• [WORK ORDER]
Transcribe the records that follow in their entirety, omitting any pictures.

• [DATA RECORDS]
════════════════
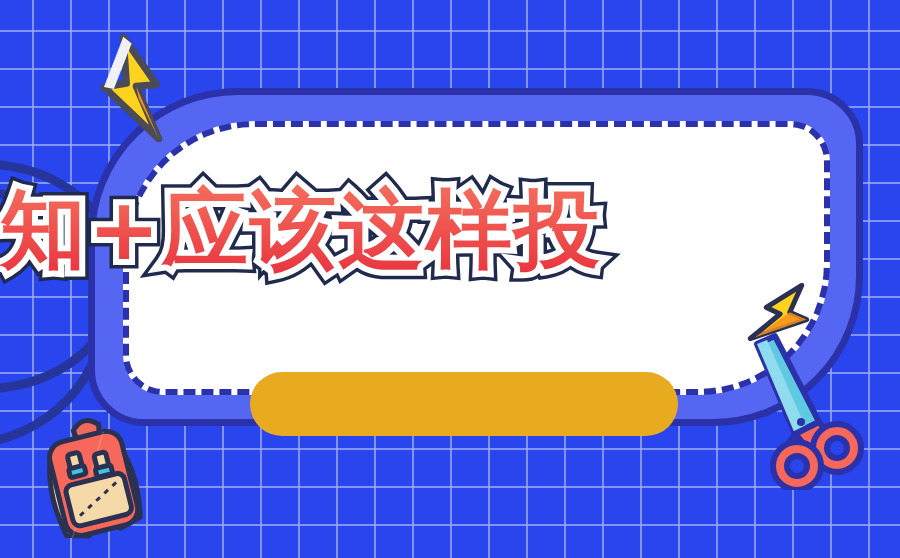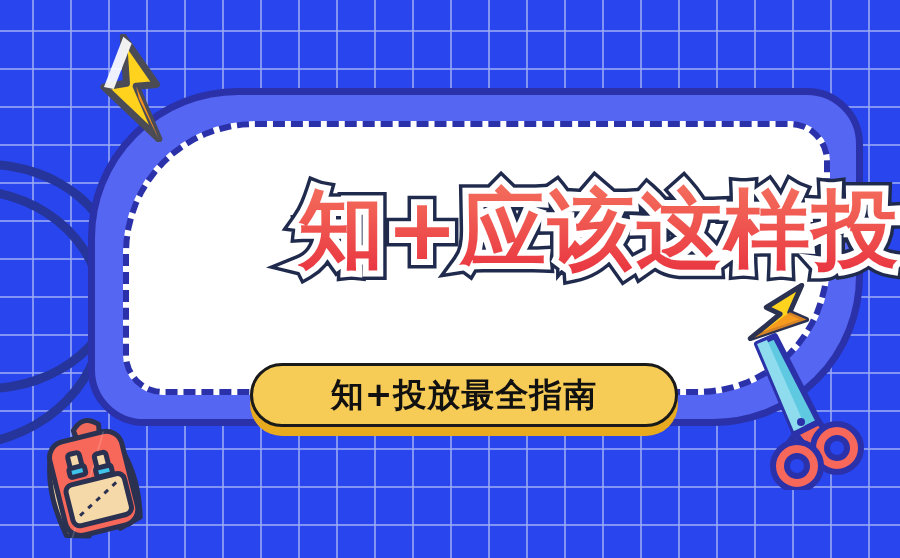--- a/index.html
+++ b/index.html
@@ -47,21 +47,21 @@
     position:absolute;left:28px;top:26px;right:26px;bottom:24px;
     background:#ffffff;
     border:6px dashed #2b31a8;
     border-radius:132px 40px 132px 40px / 132px 40px 132px 40px;
     box-sizing:border-box;
   }
 
   
   .headline-wrap{
     position:absolute;left:0;right:0;top:186px;
-    text-align:right;
+    text-align:left;
     pointer-events:none;
     z-index:20;
   }
   .headline{
     display:inline-block;
     position:relative;
     font-family:"DejaVu Sans","Liberation Sans",sans-serif;
     font-size:86px;
     font-weight:bold;
     letter-spacing:2px;
@@ -136,23 +136,20 @@
 
   <div class="headline-wrap">
     <div class="headline">
       <span class="hl-layer hl-stroke">知+应该这样投</span>
       <span class="hl-layer hl-white">知+应该这样投</span>
       <span class="hl-fill">知+应该这样投</span>
     </div>
   </div>
 
   <div class="pill-shadow"></div>
-  <div class="pill">
-    <span class="pill-label">知+投放最全指南</span>
-  </div>
 
   <svg class="deco bolt-1" viewBox="0 0 110 108">
     <g transform="rotate(6 55 54)">
       <path d="M40 4 L78 48 L58 52 L86 102 L26 56 L48 50 Z" fill="#ffd21e" stroke="#4b4b55" stroke-width="7" stroke-linejoin="round"></path>
       <path d="M58 52 L86 102 L62 64 Z" fill="#f5921e"></path>
       <path d="M40 4 L26 56 L36 57 L49 10 Z" fill="#ffffff" opacity="0.92"></path>
     </g>
   </svg>
 
   <svg class="deco bolt-2" viewBox="0 0 74 74">

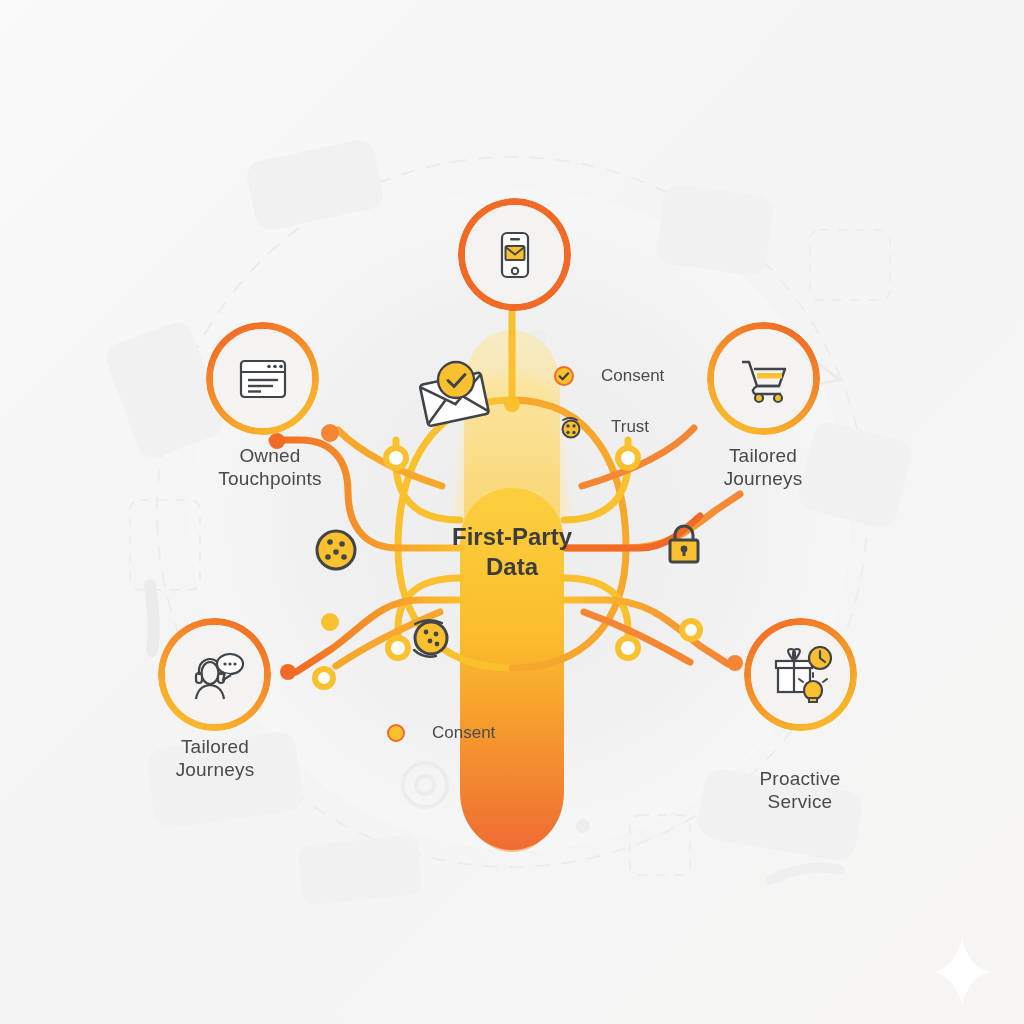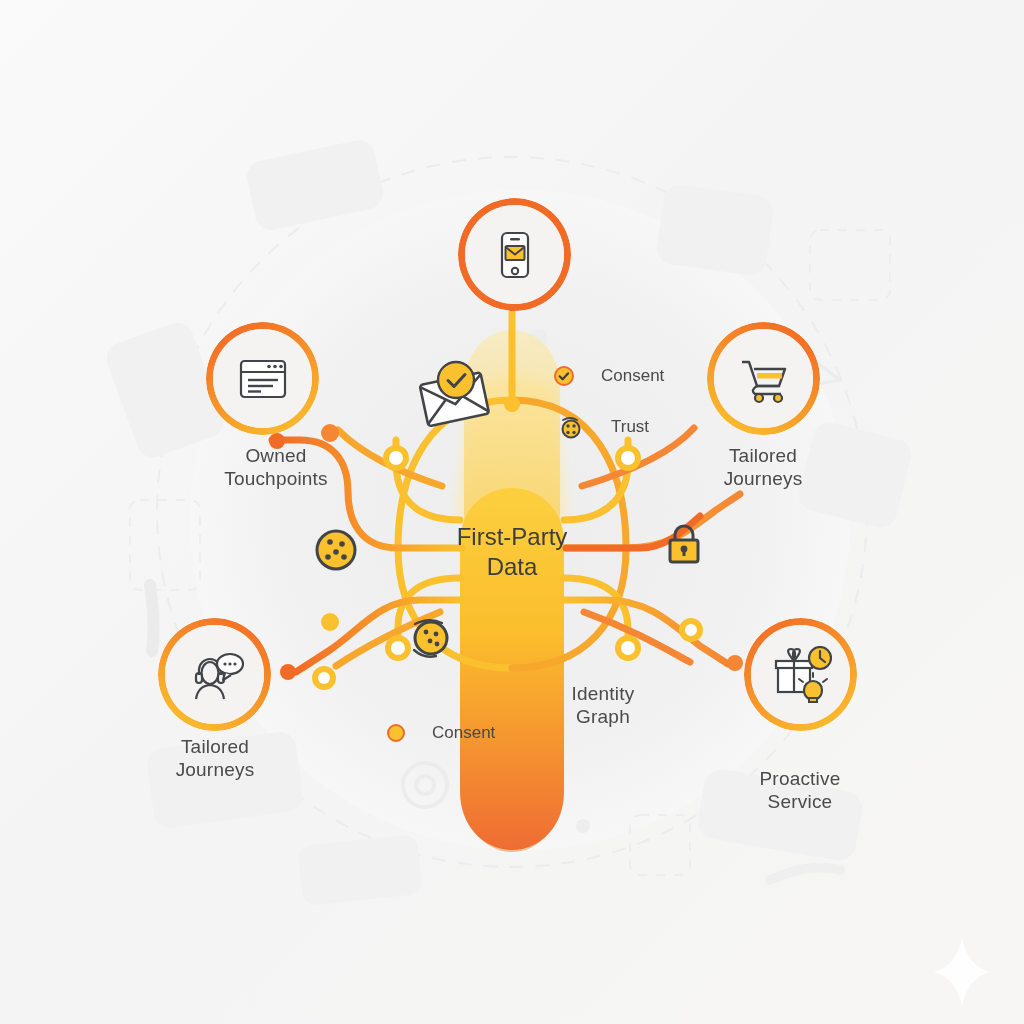--- a/index.html
+++ b/index.html
@@ -17,21 +17,21 @@
   }
   .node{position:absolute;width:110px;height:110px;border-radius:50%;
         display:flex;align-items:center;justify-content:center;}
   .ring{position:absolute;inset:0;border-radius:50%;}
   .ring::before{content:"";position:absolute;inset:0;border-radius:50%;padding:7px;
       background:var(--g);-webkit-mask:linear-gradient(#000 0 0) content-box,linear-gradient(#000 0 0);
       -webkit-mask-composite:xor;mask-composite:exclude;}
   .nodeinner{position:absolute;inset:7px;border-radius:50%;background:#f4f3f2;
       display:flex;align-items:center;justify-content:center;}
   .hublabel{position:absolute;width:210px;text-align:center;color:#3d3d3d;
-      font-size:24px;font-weight:normal;line-height:30px;white-space:pre-line;}
+      font-size:24px;font-weight:bold;line-height:30px;white-space:pre-line;}
   .chiprow{position:absolute;display:flex;align-items:center;gap:27px;}
   .chiptxt{font-size:17px;color:#4a4a4a;}
 </style>
 </head>
 <body>
 
 <div id="stage">
 
   <svg id="bgsvg" viewBox="0 0 1024 1024">
     <defs>
@@ -168,21 +168,21 @@
         <line x1="6" y1="17" x2="50" y2="17" stroke="#414549" stroke-width="2.2"></line>
         <circle cx="34" cy="11.5" r="1.8" fill="#414549"></circle>
         <circle cx="40" cy="11.5" r="1.8" fill="#414549"></circle>
         <circle cx="46" cy="11.5" r="1.8" fill="#414549"></circle>
         <line x1="13" y1="25" x2="43" y2="25" stroke="#414549" stroke-width="2.4"></line>
         <line x1="13" y1="31" x2="38" y2="31" stroke="#414549" stroke-width="2.4"></line>
         <line x1="13" y1="36.5" x2="26" y2="36.5" stroke="#414549" stroke-width="2.4"></line>
       </svg>
     </div>
   </div>
-  <div class="lbl" style="left:176px;top:444px;width:200px;">Owned
+  <div class="lbl" style="left:170px;top:444px;width:200px;">Owned
 Touchpoints</div>
 
   <div class="node" style="left:707px;top:322px;width:113px;height:113px;">
     <div class="ring" style="--g:linear-gradient(210deg,#f26b26 10%,#fbc02d 95%);"></div>
     <div class="nodeinner">
       <svg width="58" height="50" viewBox="0 0 58 50">
         <path d="M7 8 h7 l8 24 h22 l6 -17 h-31" fill="none" stroke="#414549" stroke-width="2.4" stroke-linejoin="round"></path>
         <rect x="22" y="19" width="25" height="5.5" fill="#fbc02d"></rect>
         <path d="M22 32 h23" stroke="#414549" stroke-width="2.4"></path>
         <path d="M22 32 q-7 4 -2 8 h26" fill="none" stroke="#414549" stroke-width="2.4"></path>
@@ -260,22 +260,20 @@
     <span class="chiptxt">Trust</span>
   </div>
 
   <div class="chiprow" style="left:387px;top:723px;">
     <svg width="18" height="18" viewBox="0 0 18 18">
       <circle cx="9" cy="9" r="8" fill="#fbc02d" stroke="#f26b26" stroke-width="2"></circle>
     </svg>
     <span class="chiptxt">Consent</span>
   </div>
 
-  <div class="lbl" style="left:533px;top:682px;width:140px;">Identity
-Graph</div>
 
   <svg id="decorsvg" viewBox="0 0 1024 1024">
 
     <g transform="translate(414,368)">
       <g transform="rotate(-12)">
         <rect x="2" y="18" width="62" height="42" rx="3" fill="#fff" stroke="#414549" stroke-width="2.6"></rect>
         <path d="M2 20 L33 44 L64 20" fill="none" stroke="#414549" stroke-width="2.6"></path>
         <path d="M2 58 L24 38 M64 58 L42 38" fill="none" stroke="#414549" stroke-width="2.6"></path>
       </g>
       <circle cx="42" cy="12" r="18" fill="#fbc02d" stroke="#414549" stroke-width="2.4"></circle>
════════════════
• [RESULT OF THIS TASK]
--- a/index.html
+++ b/index.html
@@ -47,21 +47,21 @@
     position:absolute;left:28px;top:26px;right:26px;bottom:24px;
     background:#ffffff;
     border:6px dashed #2b31a8;
     border-radius:132px 40px 132px 40px / 132px 40px 132px 40px;
     box-sizing:border-box;
   }
 
   
   .headline-wrap{
     position:absolute;left:0;right:0;top:186px;
-    text-align:right;
+    text-align:left;
     pointer-events:none;
     z-index:20;
   }
   .headline{
     display:inline-block;
     position:relative;
     font-family:"DejaVu Sans","Liberation Sans",sans-serif;
     font-size:86px;
     font-weight:bold;
     letter-spacing:2px;
@@ -136,23 +136,20 @@
 
   <div class="headline-wrap">
     <div class="headline">
       <span class="hl-layer hl-stroke">知+应该这样投</span>
       <span class="hl-layer hl-white">知+应该这样投</span>
       <span class="hl-fill">知+应该这样投</span>
     </div>
   </div>
 
   <div class="pill-shadow"></div>
-  <div class="pill">
-    <span class="pill-label">知+投放最全指南</span>
-  </div>
 
   <svg class="deco bolt-1" viewBox="0 0 110 108">
     <g transform="rotate(6 55 54)">
       <path d="M40 4 L78 48 L58 52 L86 102 L26 56 L48 50 Z" fill="#ffd21e" stroke="#4b4b55" stroke-width="7" stroke-linejoin="round"></path>
       <path d="M58 52 L86 102 L62 64 Z" fill="#f5921e"></path>
       <path d="M40 4 L26 56 L36 57 L49 10 Z" fill="#ffffff" opacity="0.92"></path>
     </g>
   </svg>
 
   <svg class="deco bolt-2" viewBox="0 0 74 74">

--- a/index.html
+++ b/index.html
@@ -17,21 +17,21 @@
   }
   .node{position:absolute;width:110px;height:110px;border-radius:50%;
         display:flex;align-items:center;justify-content:center;}
   .ring{position:absolute;inset:0;border-radius:50%;}
   .ring::before{content:"";position:absolute;inset:0;border-radius:50%;padding:7px;
       background:var(--g);-webkit-mask:linear-gradient(#000 0 0) content-box,linear-gradient(#000 0 0);
       -webkit-mask-composite:xor;mask-composite:exclude;}
   .nodeinner{position:absolute;inset:7px;border-radius:50%;background:#f4f3f2;
       display:flex;align-items:center;justify-content:center;}
   .hublabel{position:absolute;width:210px;text-align:center;color:#3d3d3d;
-      font-size:24px;font-weight:normal;line-height:30px;white-space:pre-line;}
+      font-size:24px;font-weight:bold;line-height:30px;white-space:pre-line;}
   .chiprow{position:absolute;display:flex;align-items:center;gap:27px;}
   .chiptxt{font-size:17px;color:#4a4a4a;}
 </style>
 </head>
 <body>
 
 <div id="stage">
 
   <svg id="bgsvg" viewBox="0 0 1024 1024">
     <defs>
@@ -168,21 +168,21 @@
         <line x1="6" y1="17" x2="50" y2="17" stroke="#414549" stroke-width="2.2"></line>
         <circle cx="34" cy="11.5" r="1.8" fill="#414549"></circle>
         <circle cx="40" cy="11.5" r="1.8" fill="#414549"></circle>
         <circle cx="46" cy="11.5" r="1.8" fill="#414549"></circle>
         <line x1="13" y1="25" x2="43" y2="25" stroke="#414549" stroke-width="2.4"></line>
         <line x1="13" y1="31" x2="38" y2="31" stroke="#414549" stroke-width="2.4"></line>
         <line x1="13" y1="36.5" x2="26" y2="36.5" stroke="#414549" stroke-width="2.4"></line>
       </svg>
     </div>
   </div>
-  <div class="lbl" style="left:176px;top:444px;width:200px;">Owned
+  <div class="lbl" style="left:170px;top:444px;width:200px;">Owned
 Touchpoints</div>
 
   <div class="node" style="left:707px;top:322px;width:113px;height:113px;">
     <div class="ring" style="--g:linear-gradient(210deg,#f26b26 10%,#fbc02d 95%);"></div>
     <div class="nodeinner">
       <svg width="58" height="50" viewBox="0 0 58 50">
         <path d="M7 8 h7 l8 24 h22 l6 -17 h-31" fill="none" stroke="#414549" stroke-width="2.4" stroke-linejoin="round"></path>
         <rect x="22" y="19" width="25" height="5.5" fill="#fbc02d"></rect>
         <path d="M22 32 h23" stroke="#414549" stroke-width="2.4"></path>
         <path d="M22 32 q-7 4 -2 8 h26" fill="none" stroke="#414549" stroke-width="2.4"></path>
@@ -260,22 +260,20 @@
     <span class="chiptxt">Trust</span>
   </div>
 
   <div class="chiprow" style="left:387px;top:723px;">
     <svg width="18" height="18" viewBox="0 0 18 18">
       <circle cx="9" cy="9" r="8" fill="#fbc02d" stroke="#f26b26" stroke-width="2"></circle>
     </svg>
     <span class="chiptxt">Consent</span>
   </div>
 
-  <div class="lbl" style="left:533px;top:682px;width:140px;">Identity
-Graph</div>
 
   <svg id="decorsvg" viewBox="0 0 1024 1024">
 
     <g transform="translate(414,368)">
       <g transform="rotate(-12)">
         <rect x="2" y="18" width="62" height="42" rx="3" fill="#fff" stroke="#414549" stroke-width="2.6"></rect>
         <path d="M2 20 L33 44 L64 20" fill="none" stroke="#414549" stroke-width="2.6"></path>
         <path d="M2 58 L24 38 M64 58 L42 38" fill="none" stroke="#414549" stroke-width="2.6"></path>
       </g>
       <circle cx="42" cy="12" r="18" fill="#fbc02d" stroke="#414549" stroke-width="2.4"></circle>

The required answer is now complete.